Illegally broadcasting football over the internet has severe criminal consequences in the UK. In 2019, three men were sentenced to over 17 years together for hacking the Premier League. The ringleader of this operation Pirate IPTVSteven King, was then charged with seven years and four months in prison, but now, if he does not pay 1,126,864 euros in exchange, another six years and eight months will be added to his sentence.
Steven King he supposedly made profits of more than £5 million, so he could supposedly face such a fine, right?
The football pirate IPTV organization
Steven King was the ringleader of an organization that operated a pirate IPTV business offering subscription packages to over 1,000 pubs, clubs and homes in England and Wales, through his websites DreamBoxTV.co.uk and YourFootie.com. The companies behind these sites traded under the names of Dreambox, Dreambox TV Limited y Digital Switchover Limited.

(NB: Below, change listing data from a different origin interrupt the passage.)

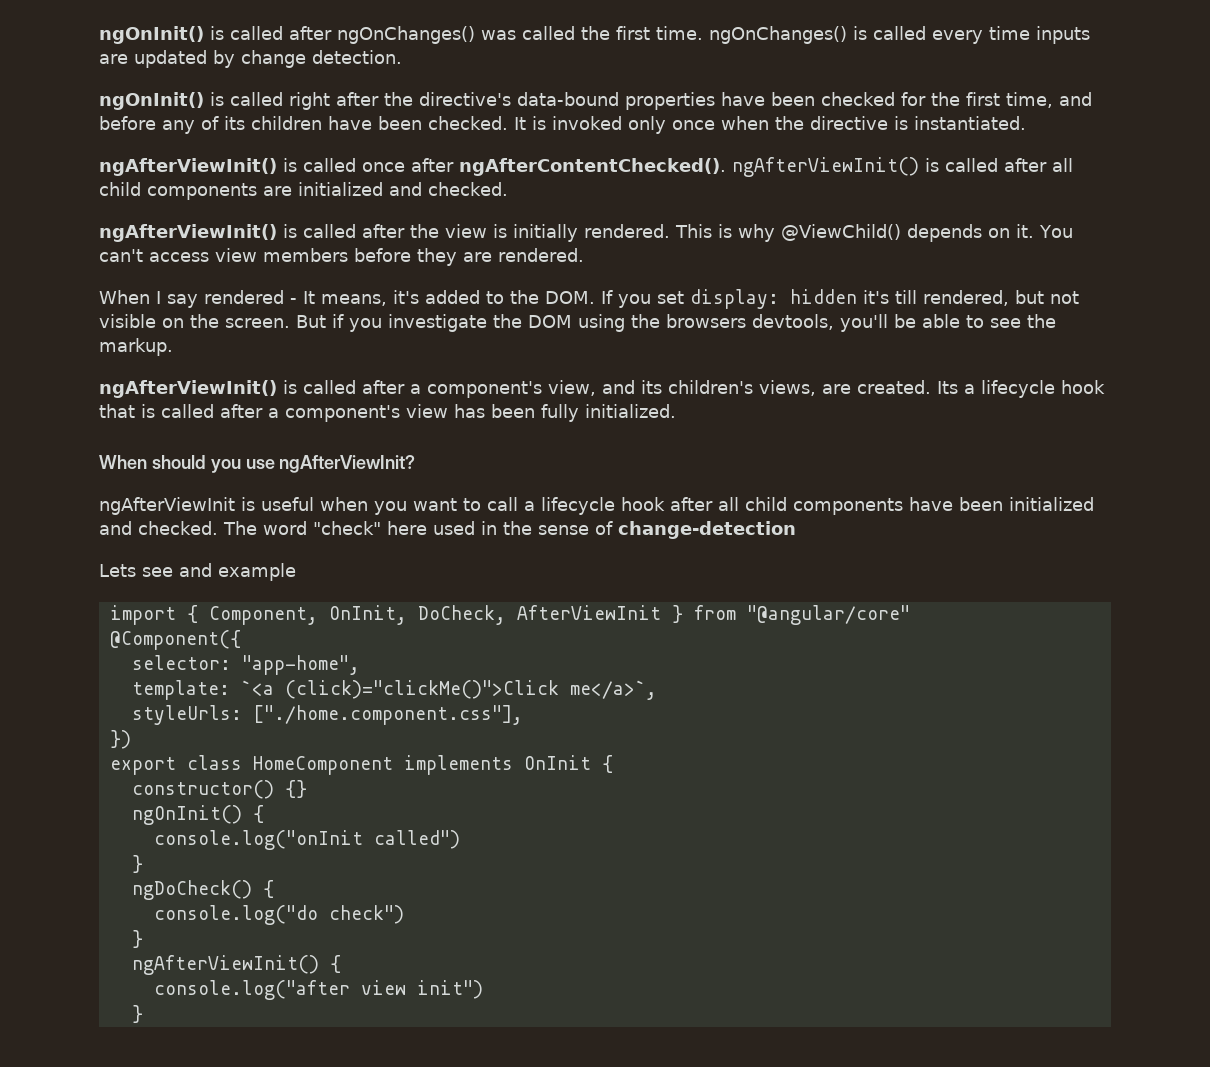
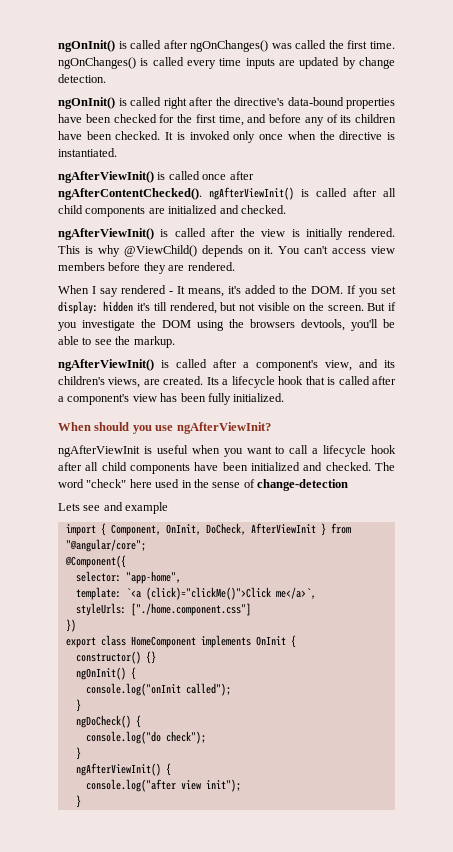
- import { Component, OnInit, DoCheck, AfterViewInit } from "@angular/core"
+ import { Component, OnInit, DoCheck, AfterViewInit } from "@angular/core";
- styleUrls: ["./home.component.css"],
+ styleUrls: ["./home.component.css"]
- console.log("onInit called")
+ console.log("onInit called");
- console.log("do check")
+ console.log("do check");
- console.log("after view init")
+ console.log("after view init");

Beside King were Paul Rolstone and Daniel Malone, who for a decade generated profits of 5 million pounds (5,851,570 euros) from the resale of illegal transmissions. The English Premier League was the one who tracked down the aforementioned domains and ended up finding those responsible in 2019.
Together with the anti-piracy company FACT (Federation Against Copyright Theft), the English league decided to end its copyright-protected content reselling operation and file a lawsuit against the trio, which subsequently resulted in a four-week trial in the Warwick Crown Court.
More prison or fine?
Steven King was then considered, in 2019, the intellectual author of the crime, for which his sentence was the longest, with seven years and four months in prison. Paul Rolston was sentenced to six years and four months and Daniel Malone received three years and three months behind bars. At that time, they were placed among the most significant sentences for this type of crime ever handed down by a UK courtadding more than 17 years between the three members.
The penalties, although they were significant at the level of deprivation of liberty, still they did not repair the economic damage and, if said loot was kept somewhere, they could enjoy it upon release from prison. Well, that’s where the Premier League has now struck, with an attempted recovery through the 2002 Proceeds of Crime Act.
“Today, at Warwick Crown Court, he was ordered to confiscate the proceeds of his criminal activities and repay £963,000 within three months, or face extension of their prison sentence for another six years and eight months. The judge ruled that King must also surrender his passport within 28 days and cannot travel abroad until the sum has been paid.”, says the Premier League in a statement.
The money, however, will not go to the coffers of the league itself, rather the Premier League has requested that all money recovered “be returned to public bodies, including law enforcement agencies, to help them continue the fantastic work you do to help bring people like this to justice.”
“We will continue to work with law enforcement to tackle piracy of our content and educate fans about the dangers of watching Premier League matches through unauthorized broadcasts.”